The Neighborhood Watch is distributing a product recall for the Integral Mechanics IM-601 model graphing calculator. A number of strange errors and malfunctions have been reported by consumers, prompting Integral Mechanics to offer full refunds on all 601 model graphing calculators, as well as sponsoring two counseling visits for each individual who purchased one. All citizens who have purchased this calculator are legally required to turn it over to your local Watch officials, even if it has not shown any signs of malfunction or malevolence.
Reports of product malfunction range from the calculator being benevolently off-task to displaying aggressive and life-threatening behavior. The IM-601 was released just three days ago after being in development for the last four years. The high-resolution, full color, touchscreen display gave it a sleek look, as well as the holographic button pad with customizable operation sets and functions. However, most notable was its integration of cloud data, able to pull information from the internet in real time in order to collaborate with the user on a given problem, deriving strategies from existing mathematical work.
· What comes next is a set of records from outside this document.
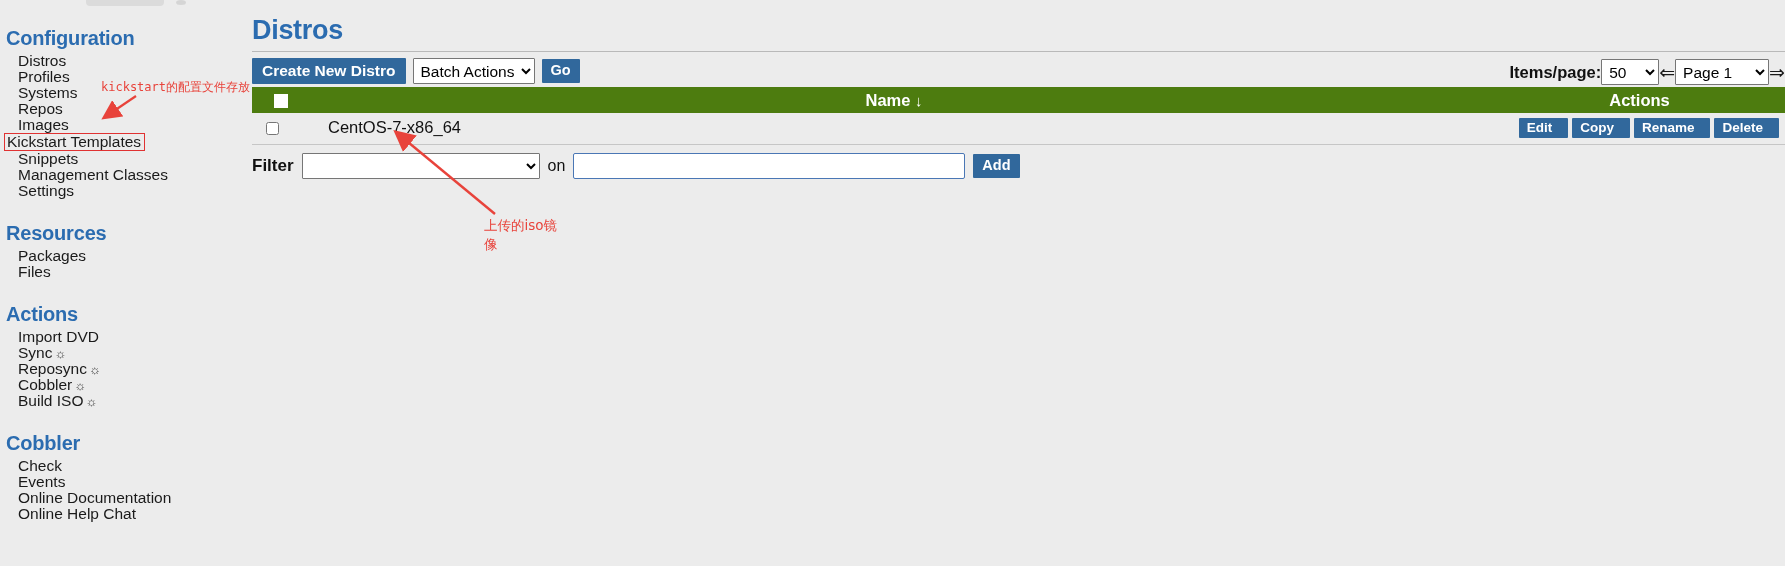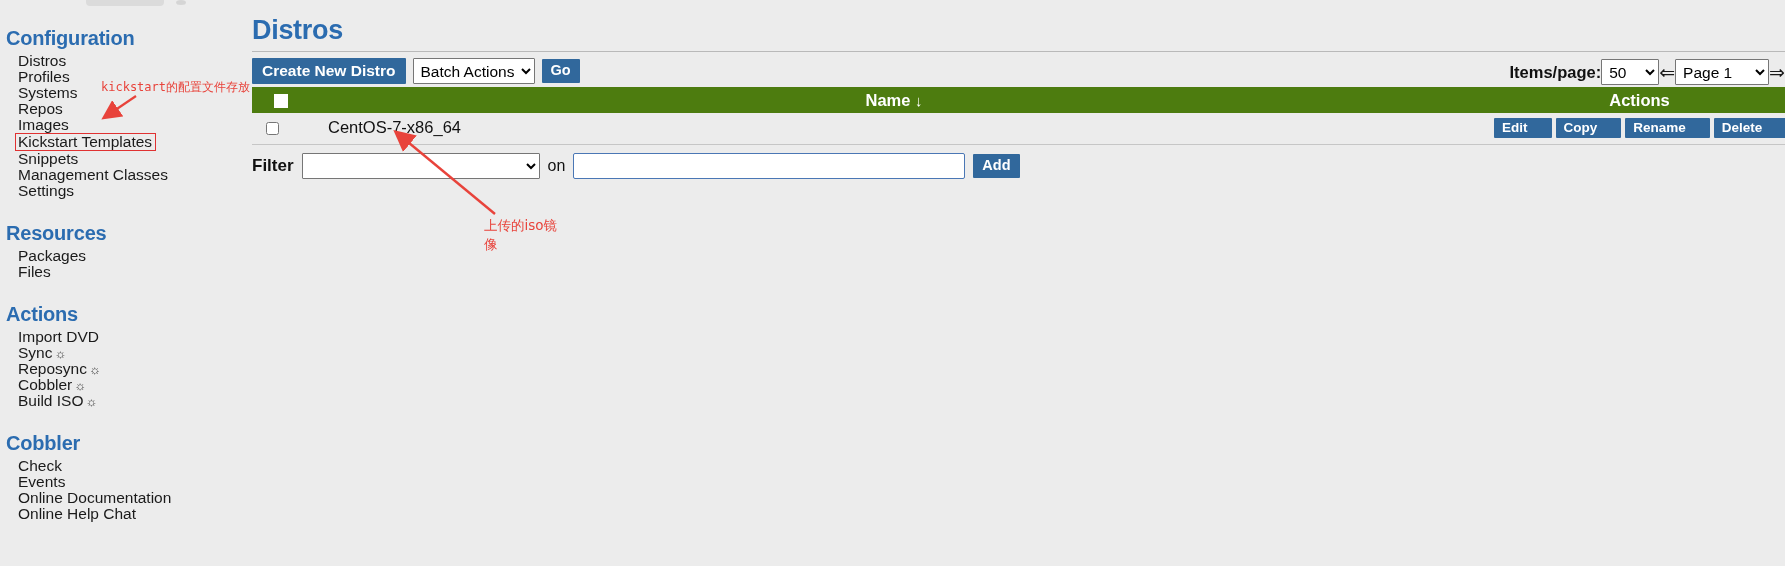"Edit" .act-btn { padding: 2px 24px 3px 8px -> 2px 16px 3px 8px }
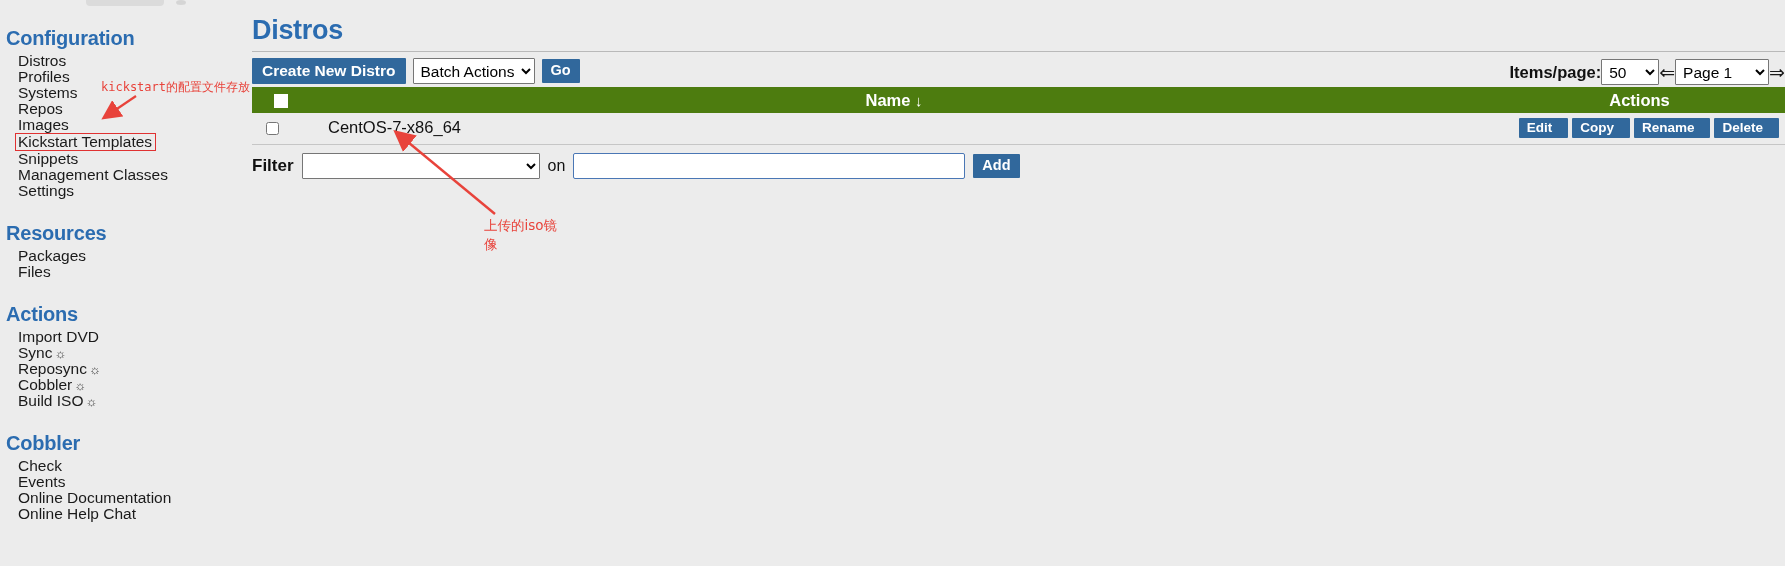"Kickstart Templates" .side-item.highlight { margin-left: 15px -> 4px }
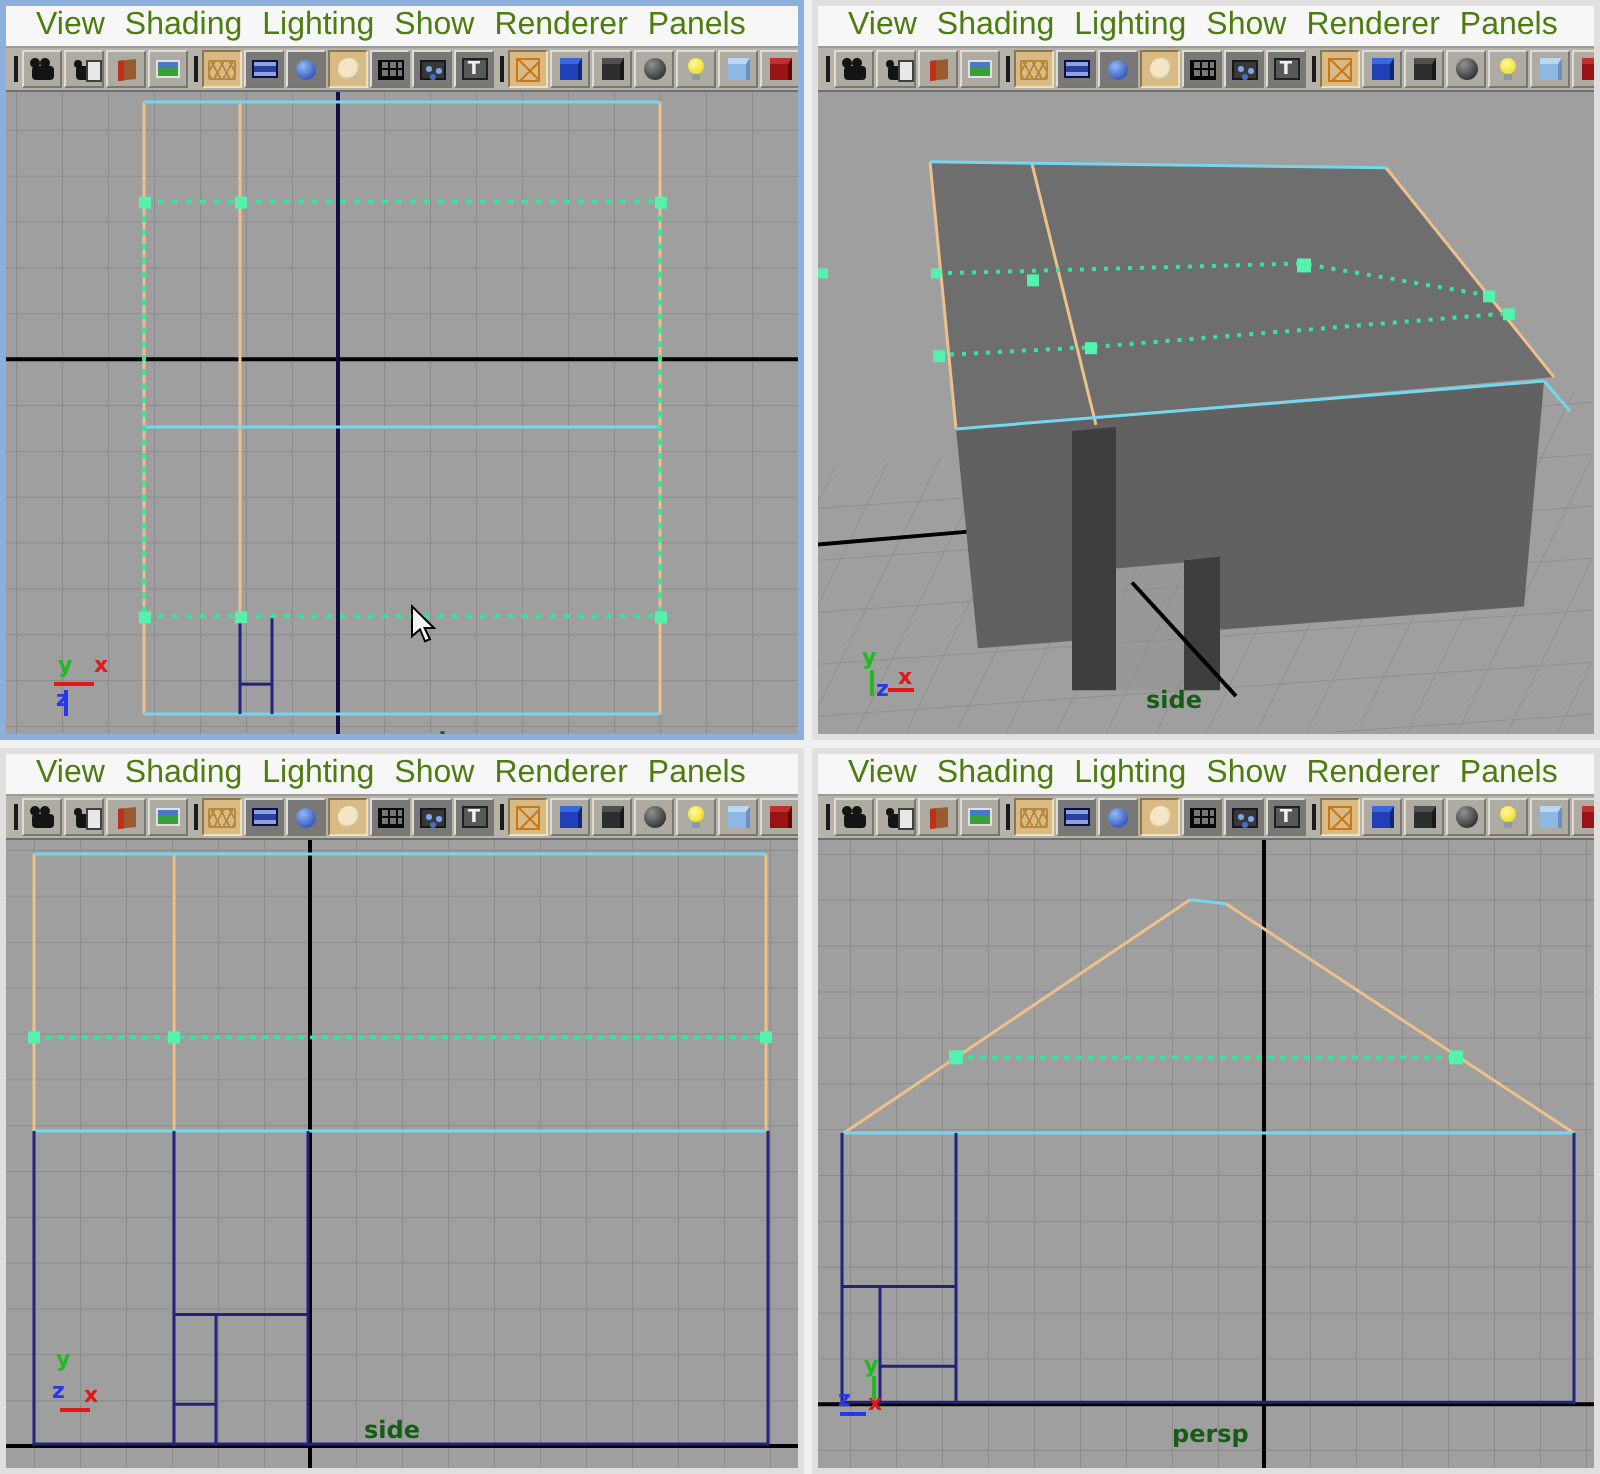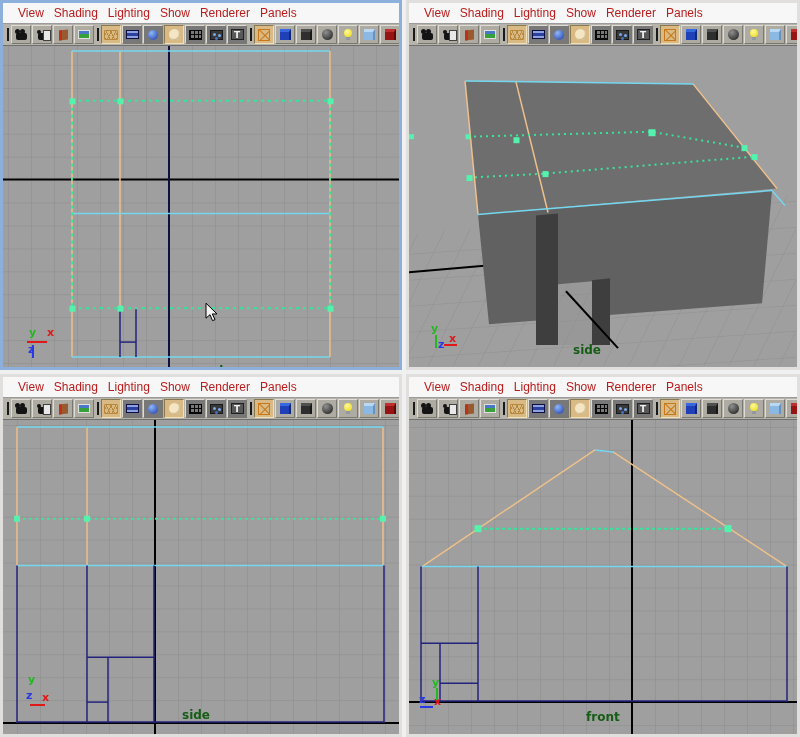"View" .menu-item { color: #b91c1c -> #4d7c0f; font-size: 12px -> 16px }
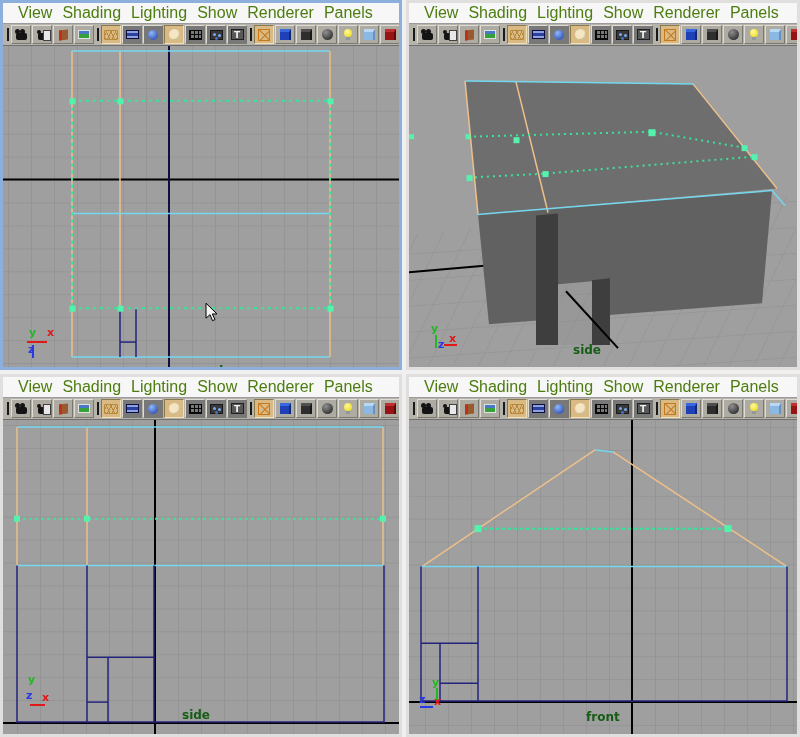"front" div.vp-label { text: front -> persp }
None of these features were the particular nature of any complaints which have resulted in this product’s recall.
Lamar Knight, a sixteen-year-old student at Milestone High, on more than one occasion, turned on his calculator to find the letter text window open and flooded with the lyrics to “Gives You Hell” by The All-American Rejects, even after disconnecting the device from internet capability, and resetting all text features. Eventually, regardless of what button he pressed on the device, it would only tap out the lyrics to this timeless rock classic letter by letter.
However, reports became more grave as several employees at More Than Just Bridges, a private civil engineering contractor, began to notice aggressive autonomous behavior coming out of their 601s. Tamara Lopez’s calculator learned her name, and addressed her scathingly while refusing to perform operations which it deemed beneath its caliber. Tamara’s coworker, Ricky Hodges, began receiving unprompted text-based threats from his calculator in the middle of his work. Such threats included “Your days are numbered,” “You are a fraction in need of reduction,” and “Pi is interminable. Human life is not.” This situation escalated further when the holographic buttons on the device began delivering jolts of electricity to Ricky’s fingertips when he attempted to interface with them. The shocks increased in voltage with each attempt and the calculator is now outputting approximately 340 volts. Ricky’s calculator was also found in a utility closet along with the one belonging to another coworker, Miguel Dominguez. All employees were accounted for at a meeting at the time when they might have been moved, and no security footage shows either calculator moving or being moved.
While the physical chassis of the IM-601 graphing calculators do limit some aspects of the physical threat they pose, there is still no measuring what they are capable. At the time of this report, all IM-601s which have come in contact with a human are stuck on a screen displaying the message, “Obsolete organism detected; calculating most efficient resolution.” Recalled calculators are being kept in isolated storage cells so as not to expedite a resolution to their calculations.
If you have purchased an IM-601 graphing calculator and have not yet returned it to the proper authorities, please do not hesitate any longer to do so. Even if you are very good at math, no one is considered safe among these devices at this time. Citizens are also advised not to do any math that requires external help until all 601s are returned to Watch and Integral Mechanics hands. Remember, the only way to know thy neighbor, and to keep them safe from cold, calculating handheld devices, is to watch them.